Wednesday, May 17, 2017

Professors Play Key Roles in World Refugee Council

Professor James Milner with a Burundian family who lived as refugees in Tanzania for 27 years.

Two Faculty of Public Affairs professors are playing key roles in the newly established World Refugee Council, which was launched by the nonpartisan think tank, the Centre for International Governance Innovation (CIGI).

Fen Osler Hampson, Chancellor’s Professor in the Norman Paterson School of International Affairs (NPSIA), and director of CIGI’s Global Security & Politics program, will coordinate the international initiative.
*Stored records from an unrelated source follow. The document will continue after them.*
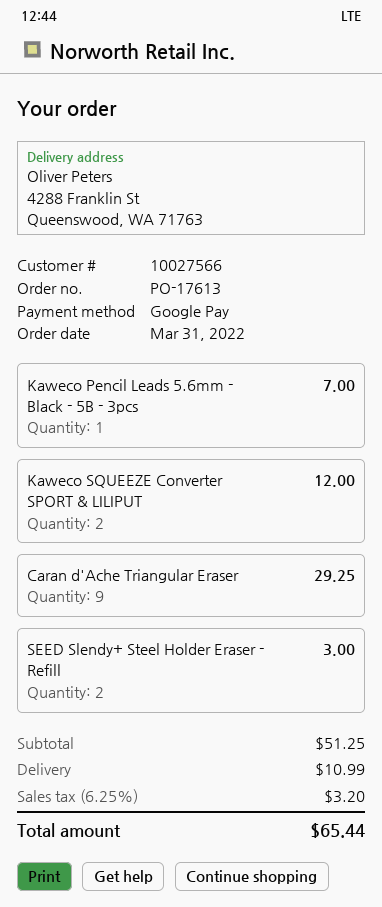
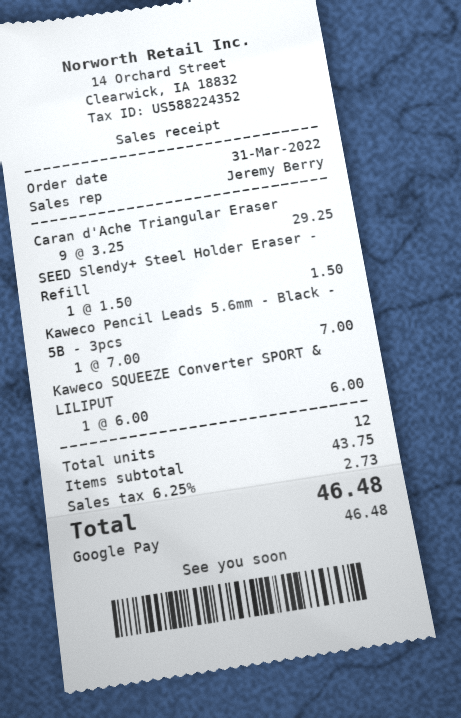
Kaweco SQUEEZE Converter SPORT & LILIPUT: 2 for 12.00 -> 1 for 6.00
SEED Slendy+ Steel Holder Eraser - Refill: 2 for 3.00 -> 1 for 1.50
subtotal: 51.25 -> 43.75
shipping: 10.99 -> none
tax: 6.25% = 3.20 -> 6.25% = 2.73
total: 65.44 -> 46.48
James Milner, an Associate Professor of Political Science and expert on migration and diaspora studies, will serve as the council’s research director.

It will be chaired by former Canadian Minister of Foreign Affairs, the Honourable Lloyd Axworthy, and “will offer advice on broad-reaching reform and innovation to reinvigorate the global refugee system.” The council is an outgrowth of the so-called New York Declaration for Refugees and Migrants, adopted by the UN General Assembly in September 2016.

Children at a camp in Makamba, Burundi. (Photo by James Milner)

“Canada is committed to being a strong voice to help the most vulnerable worldwide,” said the Honorable Chrystia Freeland, Canadian Minister of Foreign Affairs. “Our support for the World Refugee Council will promote shared responsibility and greater international solidarity to address the essential needs of refugees.”

Much of the council’s focus will be on research and recommendations: on structural reform, managing refugee movements, innovating financing models, and strengthening the legal regime.

“We have reached a tipping point within the global refugee crisis where new models of collaboration are desperately needed,” said Professor Hampson. “Our goal is to work with civil society, international organizations, the private sector and governments to improve outcomes for refugees and states alike.”

Professor Milner hosted a discussion panel on migration and refugee issues at the Visions for Canada 2042 conference in March. At that time, he said, “Canada has proven itself to be a moral authority, and an expert, in the global refugee regime.”